At its 178th Dies Natalis celebration, the Delft University of Technology has announced to remove the boundaries between the natural sciences, the social sciences, and the humanities to cope with big societal challenges. The energy, mobility and resource transitions, increasing urbanisation and populations, and changes in demography need convergence: the integration of sciences in order to accelerate research and generate revolutionary outcomes. Manifold and intertwined problems that come along will be solved by pooling scientific resources if we collaborate in entirely new ways. Delft University of Technology will create a network of living labs, where science and innovation can be put into practice and tested in Rotterdam. Delft is doing this together with Erasmus University Rotterdam and Leiden University, with industry and government.

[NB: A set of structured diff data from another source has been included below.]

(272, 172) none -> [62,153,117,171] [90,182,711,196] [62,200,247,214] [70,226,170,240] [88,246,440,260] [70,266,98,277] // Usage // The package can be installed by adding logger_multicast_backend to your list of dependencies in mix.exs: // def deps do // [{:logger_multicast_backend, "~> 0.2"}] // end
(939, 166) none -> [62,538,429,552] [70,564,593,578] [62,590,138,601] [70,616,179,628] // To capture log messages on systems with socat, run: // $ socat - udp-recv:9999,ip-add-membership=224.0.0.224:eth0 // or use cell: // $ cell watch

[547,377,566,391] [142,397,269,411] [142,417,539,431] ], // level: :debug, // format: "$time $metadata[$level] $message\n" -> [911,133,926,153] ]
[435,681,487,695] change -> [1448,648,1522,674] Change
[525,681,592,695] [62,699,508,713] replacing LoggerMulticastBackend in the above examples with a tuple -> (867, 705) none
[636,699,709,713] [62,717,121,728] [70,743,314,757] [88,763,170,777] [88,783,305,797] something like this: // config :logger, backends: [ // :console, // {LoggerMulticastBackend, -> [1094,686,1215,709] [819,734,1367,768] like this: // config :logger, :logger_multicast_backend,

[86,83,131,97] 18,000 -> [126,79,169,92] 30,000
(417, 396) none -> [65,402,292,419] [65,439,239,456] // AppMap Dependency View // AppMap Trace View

Design has evolved from largely being product centred through being more user-centred to now becoming human or society centred […] Technology is never neutral, which is why we have to be aware of its implication very early on in its development, in its design phase. Today we are focussing on that particular aspect. Making design choices which do justice to our moral and social values. And, I believe this is a key element for achieving our mission ‘to create impact for a better society’.

For example, more shared and self-driving vehicles will require fewer parking spaces. That results in more public space and greenery, which in turn improves air quality and biodiversity. Moreover, vegetation can serve as water storage, and reduce heat stress due to climate change. Furthermore, if we design those public spaces to encourage walking and cycling, this will stimulate a healthy lifestyle and lead to a better quality of life.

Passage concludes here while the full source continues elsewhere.